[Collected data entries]
-=-=-=-=-

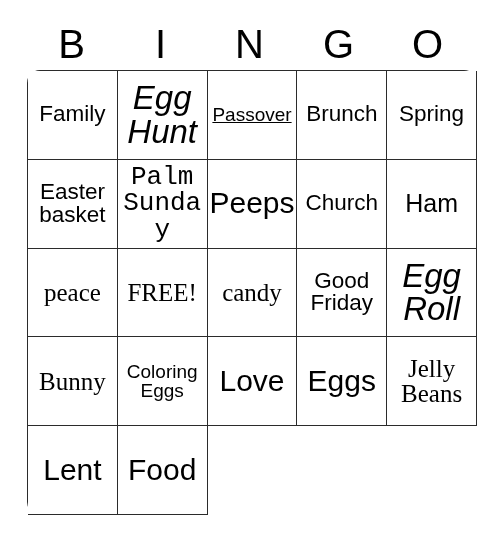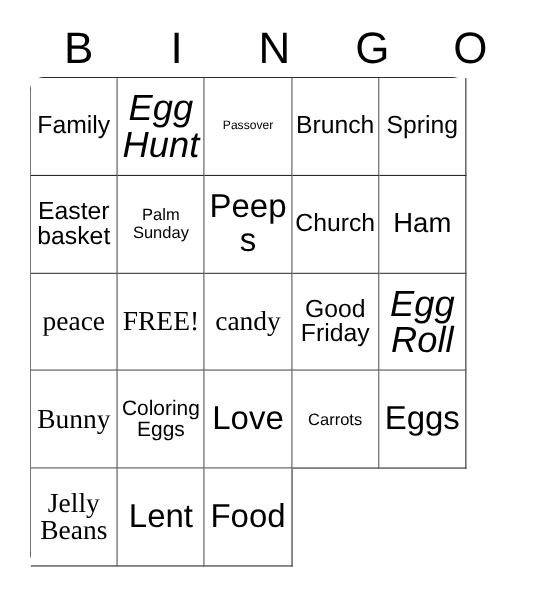--- a/index.html
+++ b/index.html
@@ -45,21 +45,21 @@
     letter-spacing: 0px;
     color: #000000;
     user-select: none;
   }
 
   
   #bingo-grid {
     position: absolute;
     left: 27px;
     top: 70px;
-    width: 397px;
+    width: 450px;
     height: 445px;
     box-sizing: border-box;
     border-top: 1.5px solid #2b2b2b;
     border-left: 1.5px solid #2b2b2b;
     display: grid;
     grid-template-columns: repeat(5, 1fr);
     grid-template-rows: repeat(5, 1fr);
     background: #ffffff;
     border-radius: 13px;
   }
@@ -80,23 +80,23 @@
   .cell-text {
     display: block;
     width: 100%;
     line-height: 1.02;
     word-wrap: break-word;
     white-space: pre-line;
     color: #000000;
   }
 
   
-  .sz-xs   { font-size: 11px; }
+  .sz-xs   { font-size: 19px; text-decoration: underline; }
   .sz-s    { font-size: 19px; }
-  .sz-m    { font-size: 15px; }
+  .sz-m    { font-size: 26px; font-family: Liberation Mono, monospace; }
   .sz-ml   { font-size: 22.5px; }
   .sz-l    { font-size: 25px; font-family: Liberation Serif, serif; }
   .sz-xl   { font-size: 30px; }
   .sz-xxl  { font-size: 33px; font-style: italic; }
   .sz-xxxl { font-size: 25px; }
 </style>
 </head>
 <body>
 
 <div id="card-root">
@@ -169,23 +169,20 @@
     </div>
     <div class="bingo-cell">
       <span class="cell-text sz-s">Coloring
 Eggs</span>
     </div>
     <div class="bingo-cell">
       <span class="cell-text sz-xl">Love</span>
     </div>
 
     <div class="bingo-cell">
-      <span class="cell-text sz-m">Carrots</span>
-    </div>
-    <div class="bingo-cell">
       <span class="cell-text sz-xl">Eggs</span>
     </div>
     <div class="bingo-cell">
       <span class="cell-text sz-l">Jelly
 Beans</span>
     </div>
     <div class="bingo-cell">
       <span class="cell-text sz-xl">Lent</span>
     </div>
     <div class="bingo-cell">

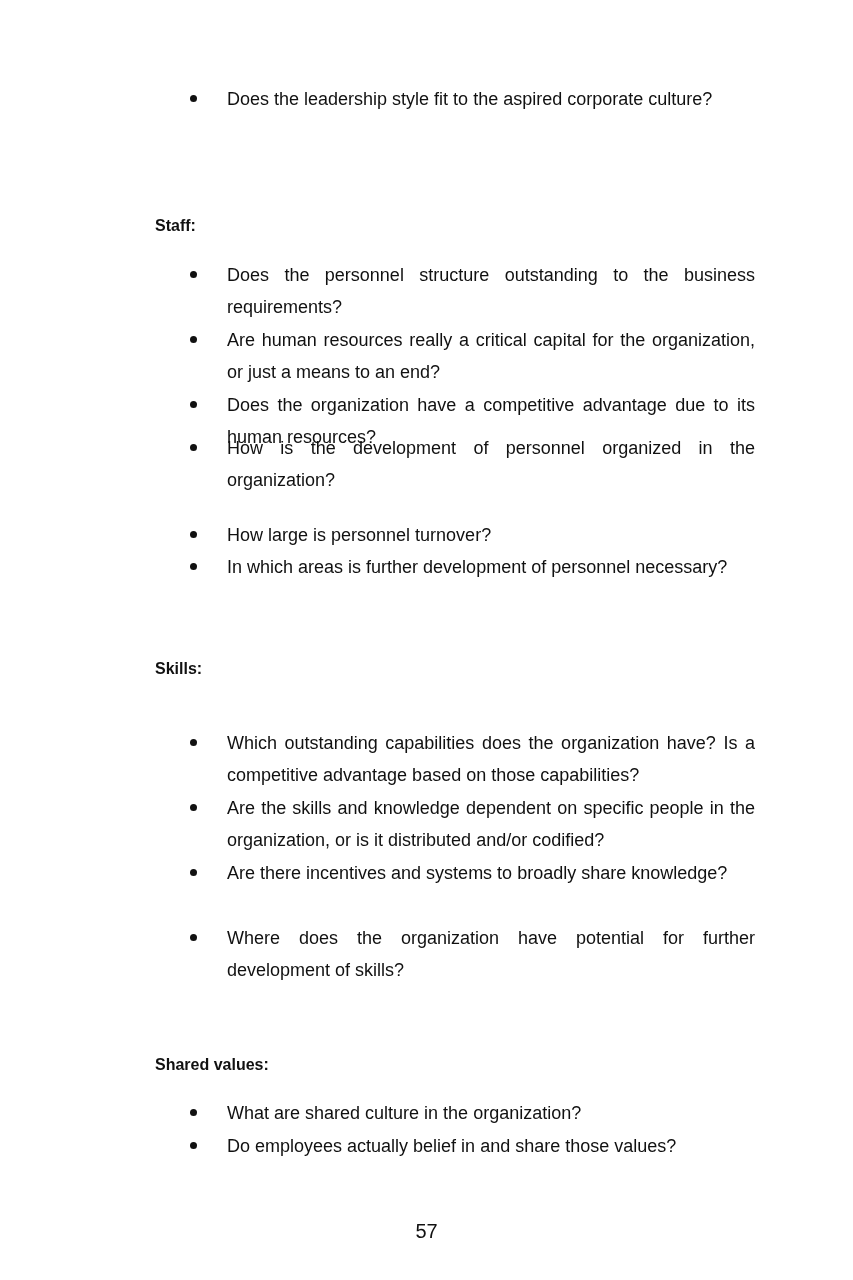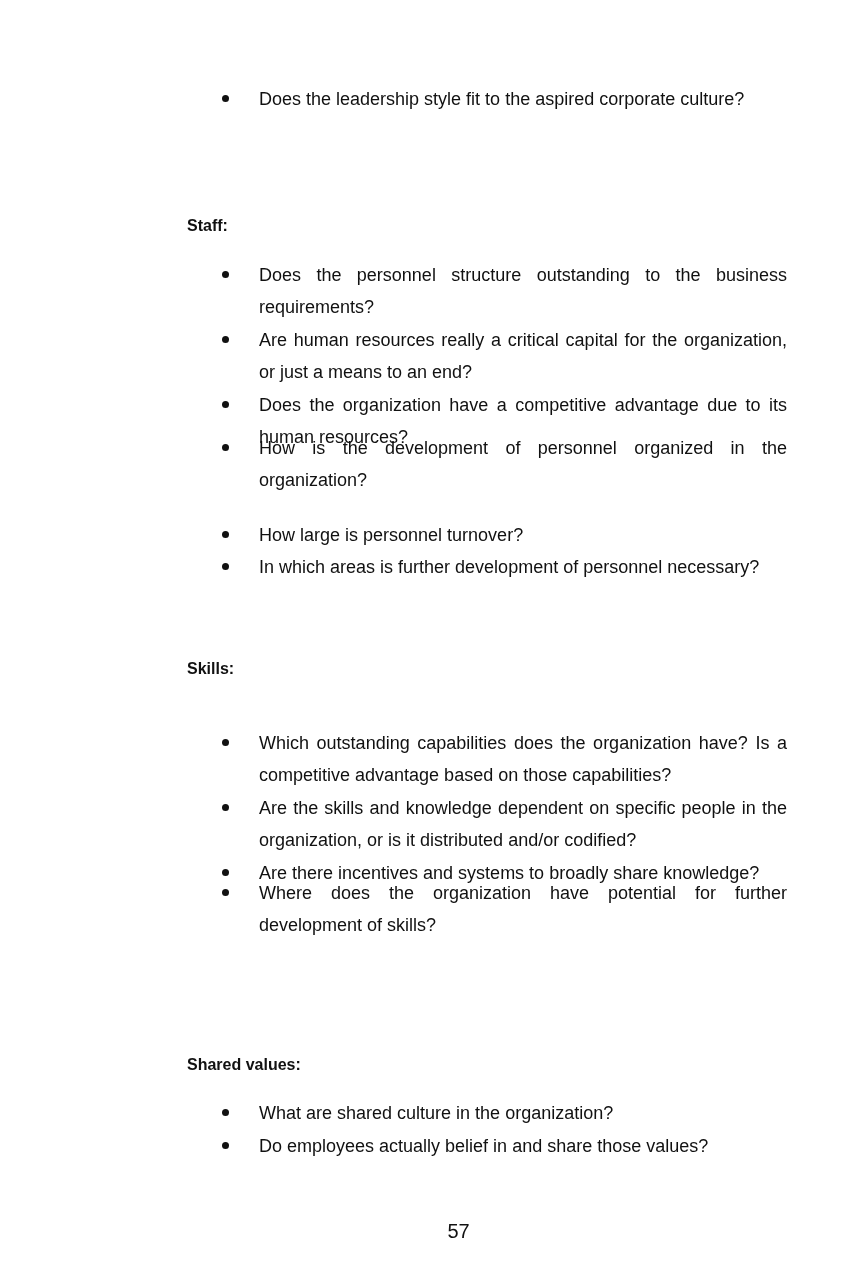--- a/index.html
+++ b/index.html
@@ -1,18 +1,18 @@
 <!DOCTYPE html>
 <html><head>
 <meta charset="utf-8">
 <style>
   html, body { margin: 0; padding: 0; background: #ffffff; }
   body { width: 853px; height: 1280px; position: relative; overflow: hidden;
          font-family: "Liberation Sans", sans-serif; color: #111111; }
-  .page { position: absolute; left: 0; top: 0; width: 720px; height: 1280px; background: #ffffff; margin-left: 32px; }
+  .page { position: absolute; left: 0; top: 0; width: 720px; height: 1280px; background: #ffffff; }
   .heading { position: absolute; left: 155px; font-weight: bold; font-size: 16px; line-height: 22px; }
   .item { position: absolute; left: 185px; width: 570px; }
   .bullet { position: absolute; left: 0; top: 0; width: 16px; font-size: 18px; line-height: 32px; text-align: center; }
   .bullet::before { content: ""; display: inline-block; width: 7px; height: 7px; border-radius: 50%; background: #111; vertical-align: middle; margin-top: -3px; }
   .text { margin-left: 42px; font-size: 18px; line-height: 32px; text-align: justify; }
   .text.last-left { text-align: left; }
   .page-number { position: absolute; left: 0; width: 853px; top: 1220px; text-align: center; font-size: 20px; line-height: 22px; }
 </style>
 </head>
 <body>
@@ -58,21 +58,21 @@
     <div class="text">Which outstanding capabilities does the organization have? Is a competitive advantage based on those capabilities?</div>
   </div>
   <div class="item" style="top:792px;">
     <span class="bullet"></span>
     <div class="text">Are the skills and knowledge dependent on specific people in the organization, or is it distributed and/or codified?</div>
   </div>
   <div class="item" style="top:857px;">
     <span class="bullet"></span>
     <div class="text">Are there incentives and systems to broadly share knowledge?</div>
   </div>
-  <div class="item" style="top:877px;">
+  <div class="item" style="top:922px;">
     <span class="bullet"></span>
     <div class="text">Where does the organization have potential for further development of skills?</div>
   </div>
 
   <div class="heading" style="top:1054px;">Shared values:</div>
 
   <div class="item" style="top:1097px;">
     <span class="bullet"></span>
     <div class="text last-left">What are shared culture in the organization?</div>
   </div>

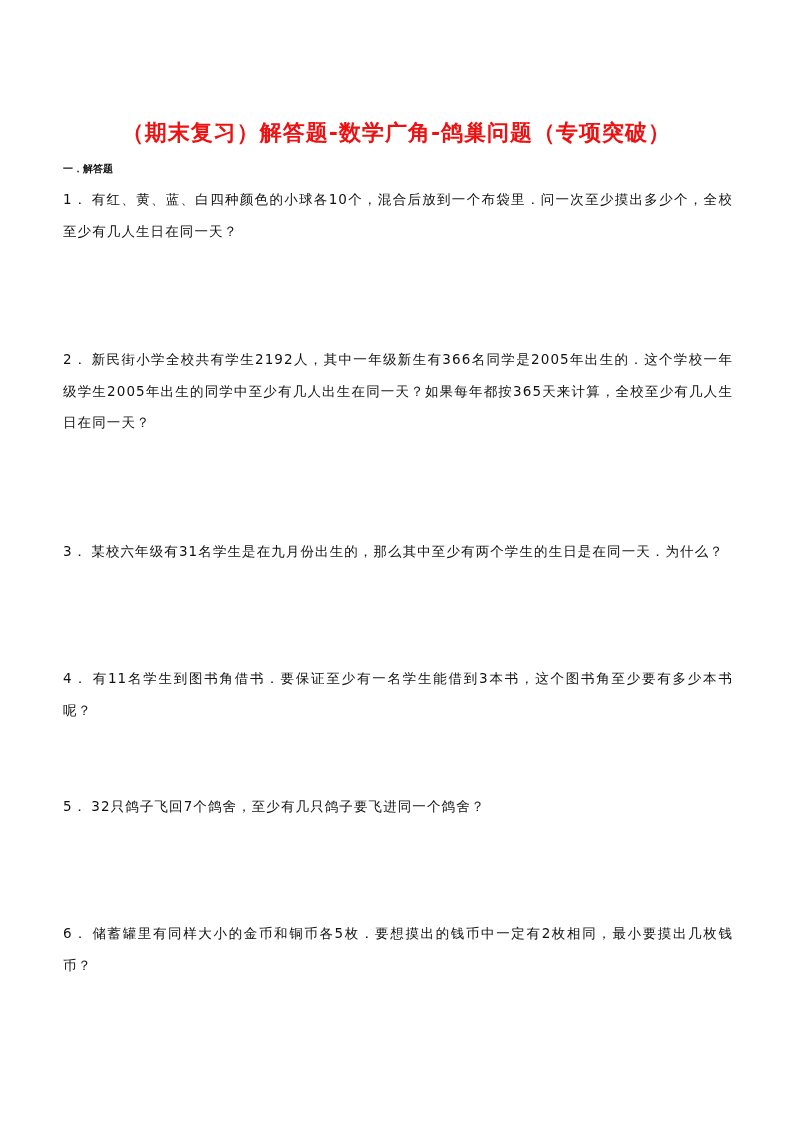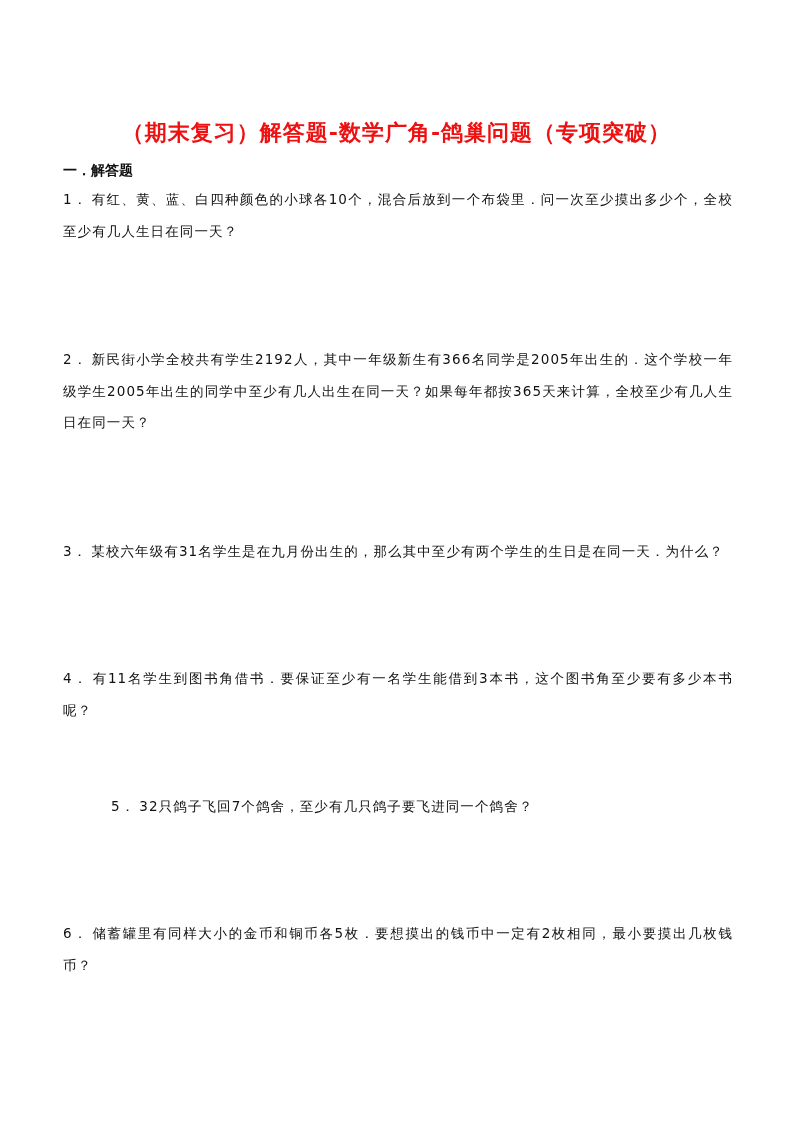--- a/index.html
+++ b/index.html
@@ -9,21 +9,21 @@
       color: #111111;
     }
     .title {
       position: absolute; left: 0; top: 118px; width: 793px;
       text-align: center; font-size: 22px; font-weight: bold;
       color: #ee1111; letter-spacing: 1px;
       font-family: "DejaVu Sans", "Liberation Sans", sans-serif;
     }
     .section {
       position: absolute; left: 63px; top: 162px;
-      font-size: 14px; font-weight: bold;
+      font-size: 10px; font-weight: bold;
       font-family: Liberation Mono, monospace;
     }
     .q {
       position: absolute; left: 63px; width: 670px;
       font-size: 13.5px; line-height: 31.5px; letter-spacing: 1.1px;
       font-family: "DejaVu Sans", "Liberation Sans", sans-serif;
       text-align: justify;
     }
     .q .num { margin-right: 4px; }
   </style>
@@ -42,19 +42,19 @@
 </div>
 
 <div class="q" style="top:536px;">
   <span class="num">3．</span><span>某校六年级有31名学生是在九月份出生的，那么其中至少有两个学生的生日是在同一天．为什么？</span>
 </div>
 
 <div class="q" style="top:663px;">
   <span class="num">4．</span><span>有11名学生到图书角借书．要保证至少有一名学生能借到3本书，这个图书角至少要有多少本书呢？</span>
 </div>
 
-<div class="q" style="top:791px;margin-left:48px;">
+<div class="q" style="top:791px;">
   <span class="num">5．</span><span>32只鸽子飞回7个鸽舍，至少有几只鸽子要飞进同一个鸽舍？</span>
 </div>
 
 <div class="q" style="top:918px;">
   <span class="num">6．</span><span>储蓄罐里有同样大小的金币和铜币各5枚．要想摸出的钱币中一定有2枚相同，最小要摸出几枚钱币？</span>
 </div>
 
 </body></html>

-=-=-=-=-

An exact copy of all entries is needed, with no pictures in it.

Task solution
--- a/index.html
+++ b/index.html
@@ -45,21 +45,21 @@
     letter-spacing: 0px;
     color: #000000;
     user-select: none;
   }
 
   
   #bingo-grid {
     position: absolute;
     left: 27px;
     top: 70px;
-    width: 397px;
+    width: 450px;
     height: 445px;
     box-sizing: border-box;
     border-top: 1.5px solid #2b2b2b;
     border-left: 1.5px solid #2b2b2b;
     display: grid;
     grid-template-columns: repeat(5, 1fr);
     grid-template-rows: repeat(5, 1fr);
     background: #ffffff;
     border-radius: 13px;
   }
@@ -80,23 +80,23 @@
   .cell-text {
     display: block;
     width: 100%;
     line-height: 1.02;
     word-wrap: break-word;
     white-space: pre-line;
     color: #000000;
   }
 
   
-  .sz-xs   { font-size: 11px; }
+  .sz-xs   { font-size: 19px; text-decoration: underline; }
   .sz-s    { font-size: 19px; }
-  .sz-m    { font-size: 15px; }
+  .sz-m    { font-size: 26px; font-family: Liberation Mono, monospace; }
   .sz-ml   { font-size: 22.5px; }
   .sz-l    { font-size: 25px; font-family: Liberation Serif, serif; }
   .sz-xl   { font-size: 30px; }
   .sz-xxl  { font-size: 33px; font-style: italic; }
   .sz-xxxl { font-size: 25px; }
 </style>
 </head>
 <body>
 
 <div id="card-root">
@@ -169,23 +169,20 @@
     </div>
     <div class="bingo-cell">
       <span class="cell-text sz-s">Coloring
 Eggs</span>
     </div>
     <div class="bingo-cell">
       <span class="cell-text sz-xl">Love</span>
     </div>
 
     <div class="bingo-cell">
-      <span class="cell-text sz-m">Carrots</span>
-    </div>
-    <div class="bingo-cell">
       <span class="cell-text sz-xl">Eggs</span>
     </div>
     <div class="bingo-cell">
       <span class="cell-text sz-l">Jelly
 Beans</span>
     </div>
     <div class="bingo-cell">
       <span class="cell-text sz-xl">Lent</span>
     </div>
     <div class="bingo-cell">

--- a/index.html
+++ b/index.html
@@ -1,18 +1,18 @@
 <!DOCTYPE html>
 <html><head>
 <meta charset="utf-8">
 <style>
   html, body { margin: 0; padding: 0; background: #ffffff; }
   body { width: 853px; height: 1280px; position: relative; overflow: hidden;
          font-family: "Liberation Sans", sans-serif; color: #111111; }
-  .page { position: absolute; left: 0; top: 0; width: 720px; height: 1280px; background: #ffffff; margin-left: 32px; }
+  .page { position: absolute; left: 0; top: 0; width: 720px; height: 1280px; background: #ffffff; }
   .heading { position: absolute; left: 155px; font-weight: bold; font-size: 16px; line-height: 22px; }
   .item { position: absolute; left: 185px; width: 570px; }
   .bullet { position: absolute; left: 0; top: 0; width: 16px; font-size: 18px; line-height: 32px; text-align: center; }
   .bullet::before { content: ""; display: inline-block; width: 7px; height: 7px; border-radius: 50%; background: #111; vertical-align: middle; margin-top: -3px; }
   .text { margin-left: 42px; font-size: 18px; line-height: 32px; text-align: justify; }
   .text.last-left { text-align: left; }
   .page-number { position: absolute; left: 0; width: 853px; top: 1220px; text-align: center; font-size: 20px; line-height: 22px; }
 </style>
 </head>
 <body>
@@ -58,21 +58,21 @@
     <div class="text">Which outstanding capabilities does the organization have? Is a competitive advantage based on those capabilities?</div>
   </div>
   <div class="item" style="top:792px;">
     <span class="bullet"></span>
     <div class="text">Are the skills and knowledge dependent on specific people in the organization, or is it distributed and/or codified?</div>
   </div>
   <div class="item" style="top:857px;">
     <span class="bullet"></span>
     <div class="text">Are there incentives and systems to broadly share knowledge?</div>
   </div>
-  <div class="item" style="top:877px;">
+  <div class="item" style="top:922px;">
     <span class="bullet"></span>
     <div class="text">Where does the organization have potential for further development of skills?</div>
   </div>
 
   <div class="heading" style="top:1054px;">Shared values:</div>
 
   <div class="item" style="top:1097px;">
     <span class="bullet"></span>
     <div class="text last-left">What are shared culture in the organization?</div>
   </div>

--- a/index.html
+++ b/index.html
@@ -9,21 +9,21 @@
       color: #111111;
     }
     .title {
       position: absolute; left: 0; top: 118px; width: 793px;
       text-align: center; font-size: 22px; font-weight: bold;
       color: #ee1111; letter-spacing: 1px;
       font-family: "DejaVu Sans", "Liberation Sans", sans-serif;
     }
     .section {
       position: absolute; left: 63px; top: 162px;
-      font-size: 14px; font-weight: bold;
+      font-size: 10px; font-weight: bold;
       font-family: Liberation Mono, monospace;
     }
     .q {
       position: absolute; left: 63px; width: 670px;
       font-size: 13.5px; line-height: 31.5px; letter-spacing: 1.1px;
       font-family: "DejaVu Sans", "Liberation Sans", sans-serif;
       text-align: justify;
     }
     .q .num { margin-right: 4px; }
   </style>
@@ -42,19 +42,19 @@
 </div>
 
 <div class="q" style="top:536px;">
   <span class="num">3．</span><span>某校六年级有31名学生是在九月份出生的，那么其中至少有两个学生的生日是在同一天．为什么？</span>
 </div>
 
 <div class="q" style="top:663px;">
   <span class="num">4．</span><span>有11名学生到图书角借书．要保证至少有一名学生能借到3本书，这个图书角至少要有多少本书呢？</span>
 </div>
 
-<div class="q" style="top:791px;margin-left:48px;">
+<div class="q" style="top:791px;">
   <span class="num">5．</span><span>32只鸽子飞回7个鸽舍，至少有几只鸽子要飞进同一个鸽舍？</span>
 </div>
 
 <div class="q" style="top:918px;">
   <span class="num">6．</span><span>储蓄罐里有同样大小的金币和铜币各5枚．要想摸出的钱币中一定有2枚相同，最小要摸出几枚钱币？</span>
 </div>
 
 </body></html>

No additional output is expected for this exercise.